BEGIN

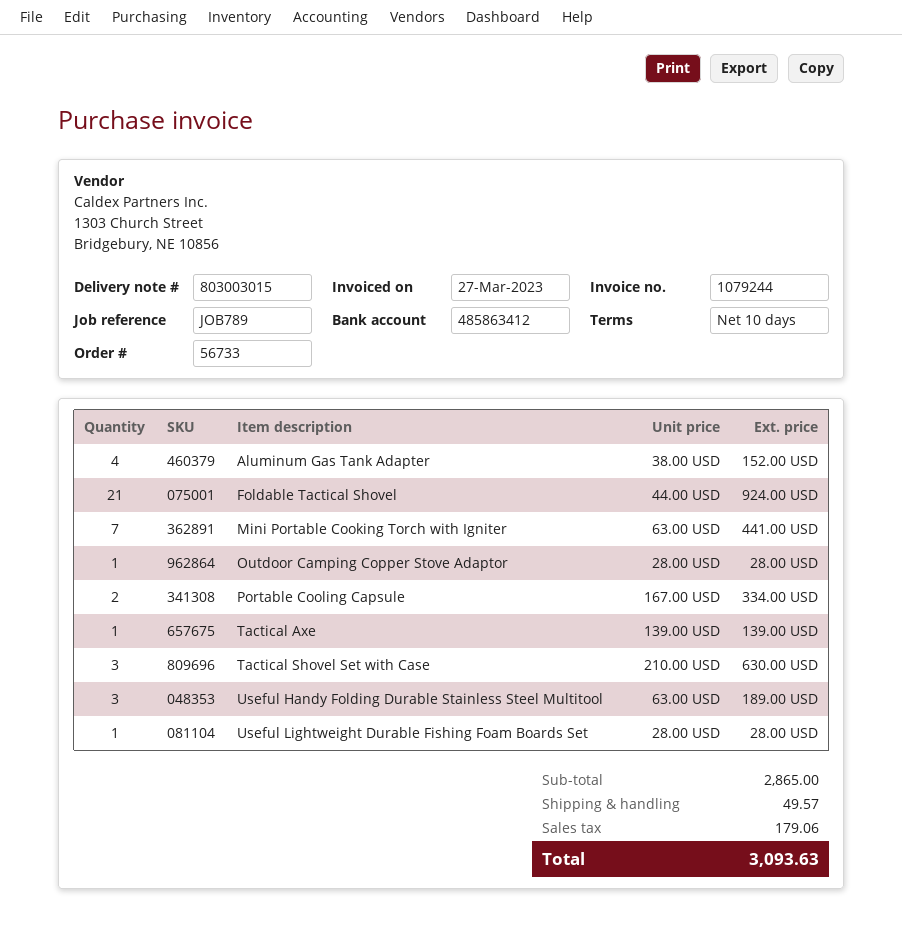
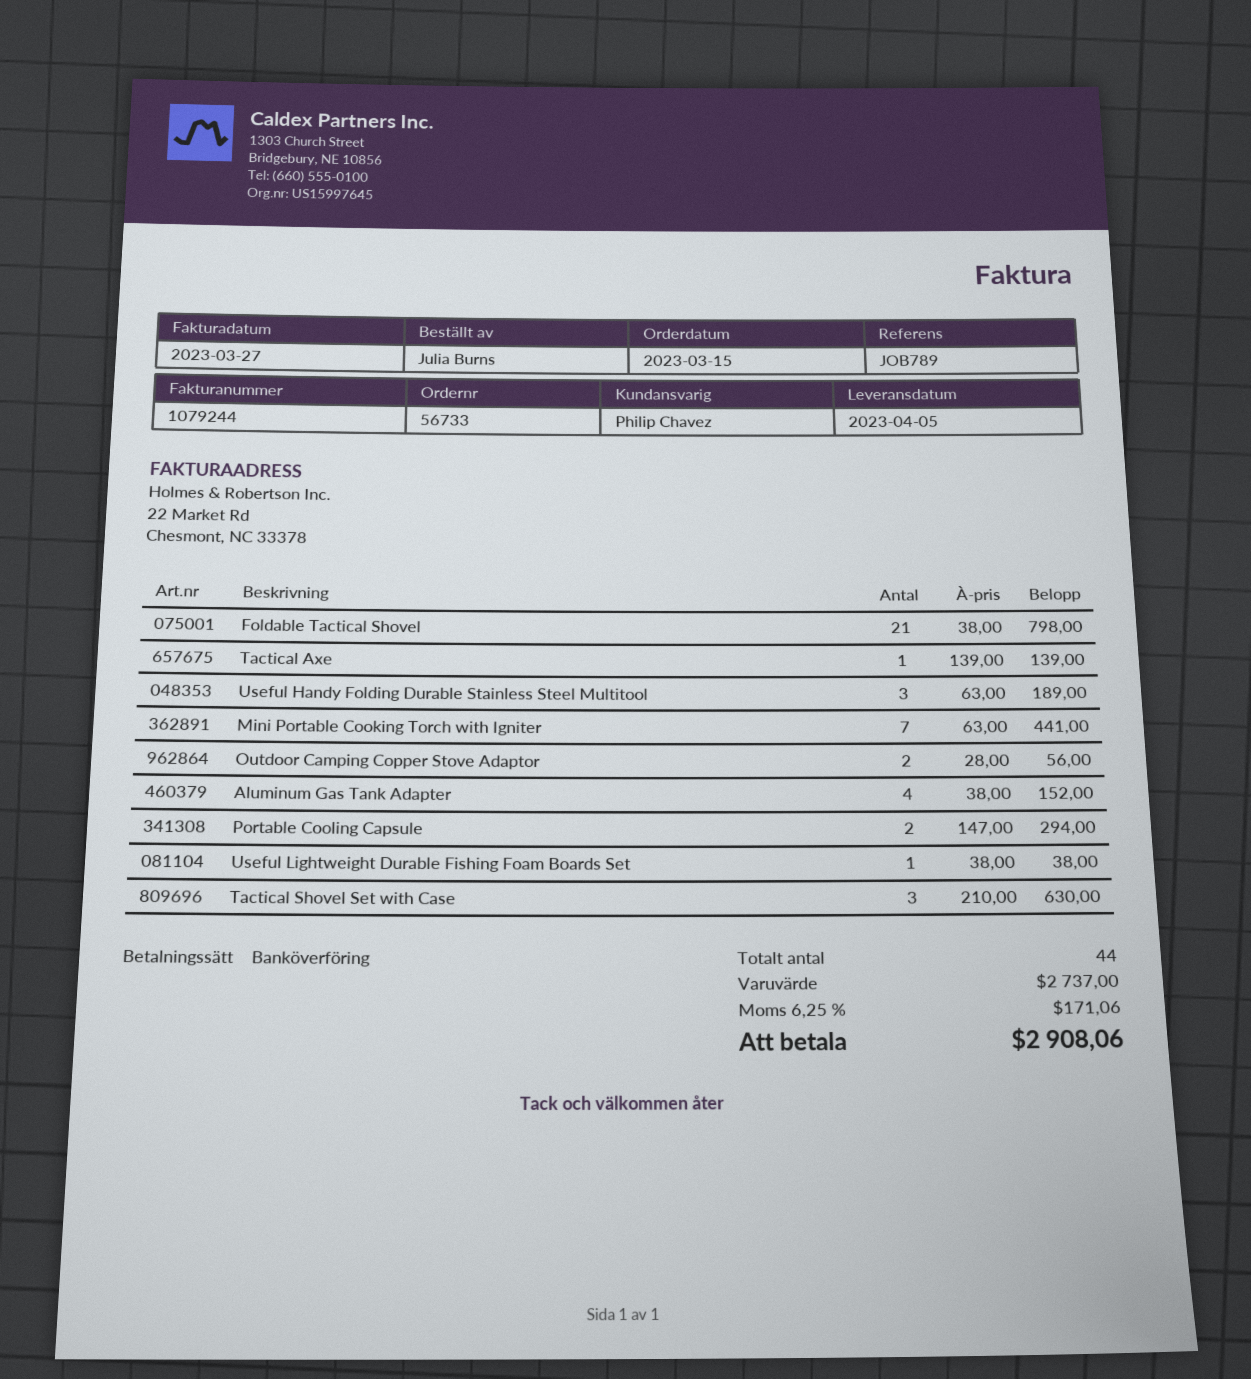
Foldable Tactical Shovel: 21 x 44.00 = 924.00 -> 21 x 38.00 = 798.00
Outdoor Camping Copper Stove Adaptor: 1 x 28.00 = 28.00 -> 2 x 28.00 = 56.00
Portable Cooling Capsule: 2 x 167.00 = 334.00 -> 2 x 147.00 = 294.00
Useful Lightweight Durable Fishing Foam Boards Set: 1 x 28.00 = 28.00 -> 1 x 38.00 = 38.00
subtotal: 2865.00 -> 2737.00
shipping: 49.57 -> none
tax: 179.06 -> 171.06
total: 3093.63 -> 2908.06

END

Beginning with the line that contains "subtotal: 2865.00 -> 2737.00", repeat every line through the end of the records and nothing more.

subtotal: 2865.00 -> 2737.00
shipping: 49.57 -> none
tax: 179.06 -> 171.06
total: 3093.63 -> 2908.06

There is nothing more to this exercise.